Caffarra, che non voleva «confondere la fede dei semplici»
Oggi, due anni fa, moriva il cardinale Carlo Caffarra, che degnò della sua amicizia questo giornale oltre ogni nostro merito e che non smise mai di incoraggiarci a sostenere pubblicamente una posizione cristianamente orientata (mai clericale!).
La lectio magistralis all’oratorio
Mi si conceda un ricordo personale. La prima volta che lessi qualcosa di suo fu ai tempi del Foglio, quando il giornale diretto da Giuliano Ferrara pubblicò un suo intervento strepitoso ad un convegno organizzato dal Csi (Centro sportivo italiano).
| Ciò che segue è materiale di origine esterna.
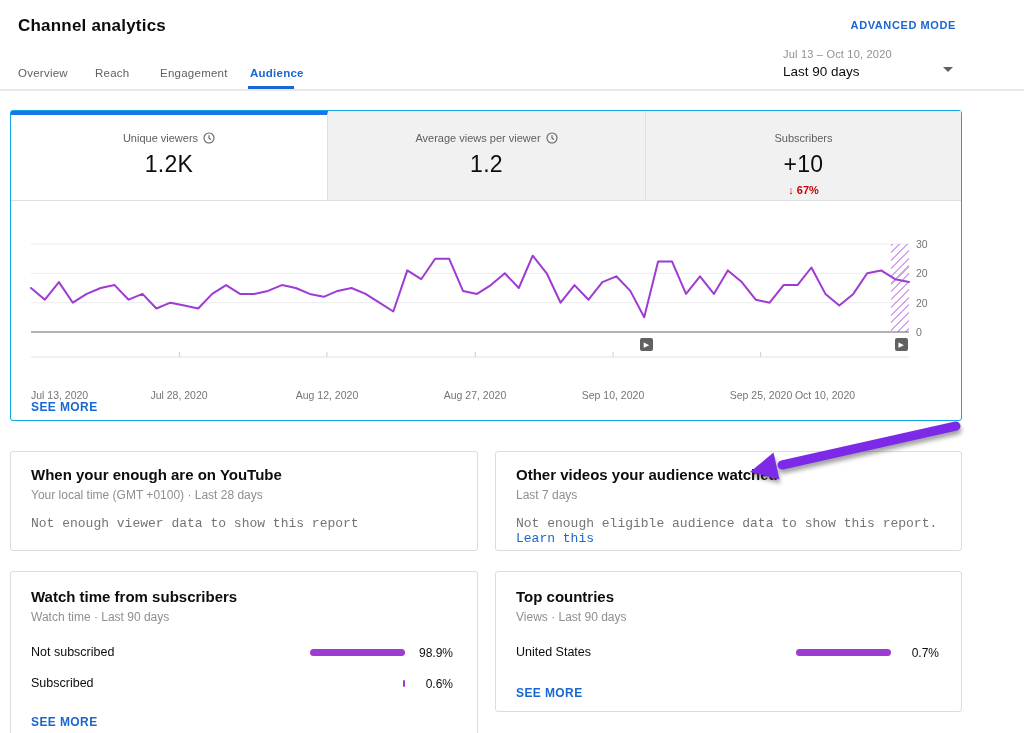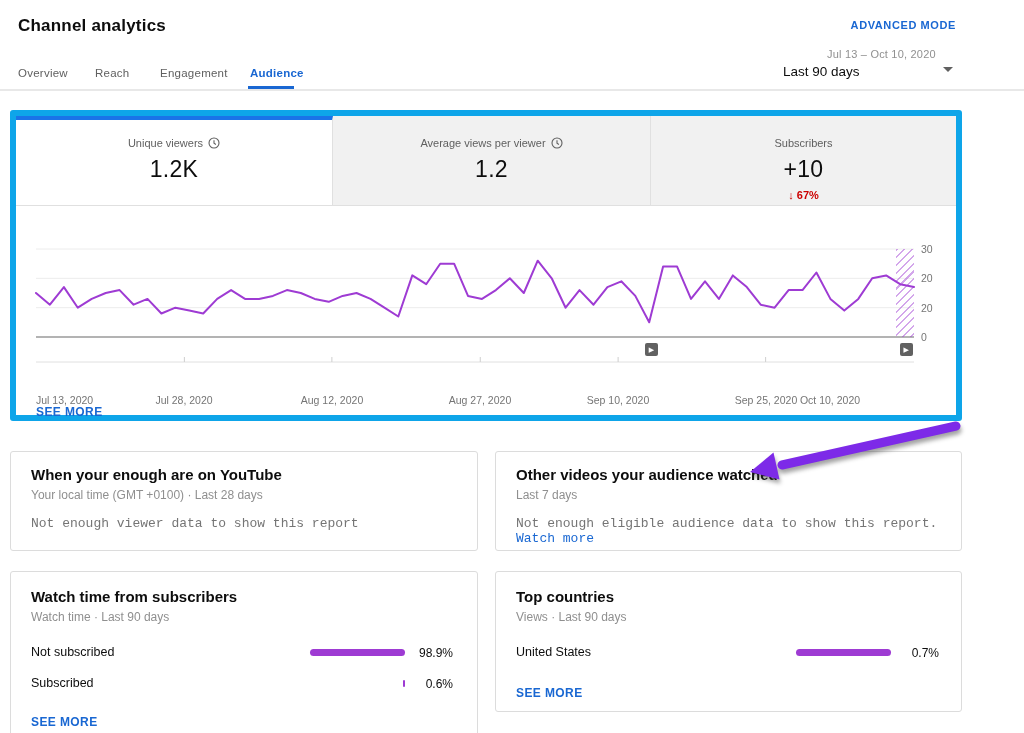--- a/index.html
+++ b/index.html
@@ -5,34 +5,34 @@
   * { margin:0; padding:0; box-sizing:border-box; }
   body { background:#fff; }
   .page { position:relative; width:1024px; height:733px; overflow:hidden; background:#fff;
           font-family:"Liberation Sans","DejaVu Sans",sans-serif; color:#0d0d0d; }
 
   
   .hdr-title { position:absolute; left:18px; top:16px; font-size:17px; font-weight:700; letter-spacing:.2px; }
   .adv { position:absolute; right:68px; top:19px; font-size:11px; font-weight:700; color:#1967d2;
          letter-spacing:.6px; cursor:pointer; text-decoration:none; }
   .daterange { position:absolute; left:783px; top:48px; width:172px; height:36px; cursor:pointer; }
-  .dr-sub { font-size:11px; color:#909090; letter-spacing:.2px;margin-left:44px; }
+  .dr-sub { font-size:11px; color:#909090; letter-spacing:.2px; }
   .dr-main { font-size:13.5px; color:#0d0d0d; margin-top:4px; }
   .caret { position:absolute; right:2px; top:19px; width:0; height:0;
            border-left:5px solid transparent; border-right:5px solid transparent; border-top:5px solid #606060; }
 
   .tabs { position:absolute; left:0; top:64px; width:100%; height:26px; }
   .tab { position:absolute; top:3px; font-size:11.5px; color:#606060; letter-spacing:.25px; cursor:pointer; }
   .tab.active { color:#1967d2; font-weight:700; }
   .tab-underline { position:absolute; left:248px; top:86px; width:46px; height:3px; background:#1967d2; }
   .hdr-divider { position:absolute; left:0; top:89px; width:1024px; height:2px; background:#e8e8e8; }
 
   
   .topcard { position:absolute; left:10px; top:110px; width:952px; height:311px;
-             border:6px solid #0ea5e9; border-radius:3px; background:#fff; }
+             border:1px solid #0ea5e9; border-radius:3px; background:#fff; }
   .mstrip { position:absolute; left:0; top:0; width:100%; height:90px; border-bottom:1px solid #e0e0e0; display:flex; }
   .mcard { position:relative; height:100%; text-align:center; padding-top:17px; cursor:pointer;
            background:#f1f1f1; border-right:1px solid #e0e0e0; }
   .mcard:last-child { border-right:none; }
   .mcard.active { background:#fff; border-top:4px solid #1a73e8; padding-top:13px; }
   .mcard.c1 { width:317px; } .mcard.c2 { width:318px; } .mcard.c3 { flex:1; }
   .mlabel { font-size:11px; color:#606060; display:inline-flex; align-items:center; gap:5px; }
   .mvalue { font-size:23px; color:#0d0d0d; margin-top:5px; letter-spacing:.3px; }
   .mdelta { font-size:11px; color:#cc0000; margin-top:6px; font-weight:700; }
   .clock { width:12px; height:12px; display:inline-block; }
@@ -167,21 +167,21 @@
 
   <div class="rcard card-a">
     <div class="rc-title">When your enough are on YouTube</div>
     <div class="rc-sub">Your local time (GMT +0100) · Last 28 days</div>
     <div class="rc-body">Not enough viewer data to show this report</div>
   </div>
 
   <div class="rcard card-b">
     <div class="rc-title">Other videos your audience watched</div>
     <div class="rc-sub">Last 7 days</div>
-    <div class="rc-body"><span>Not enough eligible audience data to show this report. </span><span class="rc-link">Watch more</span></div>
+    <div class="rc-body"><span>Not enough eligible audience data to show this report. </span><span class="rc-link">Learn this</span></div>
   </div>
 
   <div class="rcard card-c">
     <div class="rc-title">Watch time from subscribers</div>
     <div class="rc-sub">Watch time · Last 90 days</div>
     <div class="brow" style="top:73px">
       <span class="blab">Not subscribed</span>
       <div class="bwrap">
           <div class="bar" style="width: 95px;"></div>
         </div>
Il titolo di quella lezione – se non ricordo male fuoriuscito dal genio della lampada di Giuliano Ferrara – era altrettanto strepitoso: “Il Cardinale all’oratorio si libera del nichilismo post moderno“. Insisto sul “geniale” perché, a me pare, nell’apparente contrasto tra il luogo e il contenuto – da una parte l’oratorio, il Csi, il posto dove tutti noi pensiamo che si giochi a pallone, e basta. E dall’altra, la lectio magistralis su educazione e libertà, con citazioni colte e coltissime – sta il “segreto” di Caffarra. Che era un uomo di smisurata fede, di enciclopedica cultura, ma capace di stare in mezzo al popolo, tra le massaie e gli operai, le salamelle e le birre dei ritrovi di paese.
La sua ultima lezione
Il vaticanista del Foglio, Matteo Matzuzzi, cui si deve una delle sue ultime interviste, lo ha definito «il dottrinario rimasto prete». Perfetto, è stato proprio così. Viveva una così grande passione educativa, inesauribile, che non perdeva occasione, anche nei consessi apparentemente meno adeguati, di spiegare, illustrare, insistere sulla razionalità e il fascino della fede. Appunto: all’oratorio o a Londra, dove avrebbe dovuto essere ospite – se la morte non l’avesse raggiunto prima – di un minuscolo centro culturale italiano per una lezione sul brindisi di Newman (quella lezione inedita la pubblicammo su Tempi. È l’ultima suo contributo scritto rimasto).
«Dite che ho un’amante»
Solo i rancorosi potevano pensare che fosse un uomo rinchiuso nei suoi pregiudizi dottrinari, ingabbiato in un precettistica sterile e incapace di vedere le ferite che la vita, ogni vita, porta in ogni umana avventura. Al contrario, Caffarra era uno spirito solare, socievole, persino allegro e bonario. Ma anche serio e deciso, quando occorreva esserlo. Soprattutto, come poi mi capitò di appurare diverse volte discutendo con lui, sempre attento a non dare scandalo, a non dire una parola in più che potesse essere di ostacolo all’adesione alla Chiesa o mettesse in discussione la fedeltà al Pontefice. Celebre è la sua battuta: «Dite che ho l’amante, ma non che sono contro il Papa».
La fede dei semplici
In tutti i dialoghi che ho avuto con lui, non gli ho mai sentito pronunciare una parola contro il Santo Padre. Mai. Anche la scelta di pubblicare i Dubia fu per lui certamente un travaglio e scelse la via canonica più formale possibile proprio per rimanere nell’alveo consentito dalla Chiesa. Solo una volta, ma quasi sottovoce – e si era al tempo su cui, sul suo conto, si scrivevano cose terribili – si lasciò scappare con me la frase «non bisogna mai confondere le fede dei semplici».
Le domande sull’oggi
Verso questi semplici, quest’uomo d’immensa cultura, questo principe della Chiesa aveva una cura e una premura assolute (per l’educazione dei bambini, poi, aveva una predilezione particolare). Oggi avrei mille domande da fargli: sulla Chiesa, su cosa sta accadendo all’Istituto Giovanni Paolo II, su Bibbiano, sul mondo, sulle nuove e millenarie ideologie che cercando di rendere l’uomo un nuovo dio. Sono sicuro che risponderebbe a tutte, con calma. Per poi concludere alla fine il ragionamento con un affettuoso consiglio: «Voi giornalisti, però, una volta tanto, cercate di fare i bravi».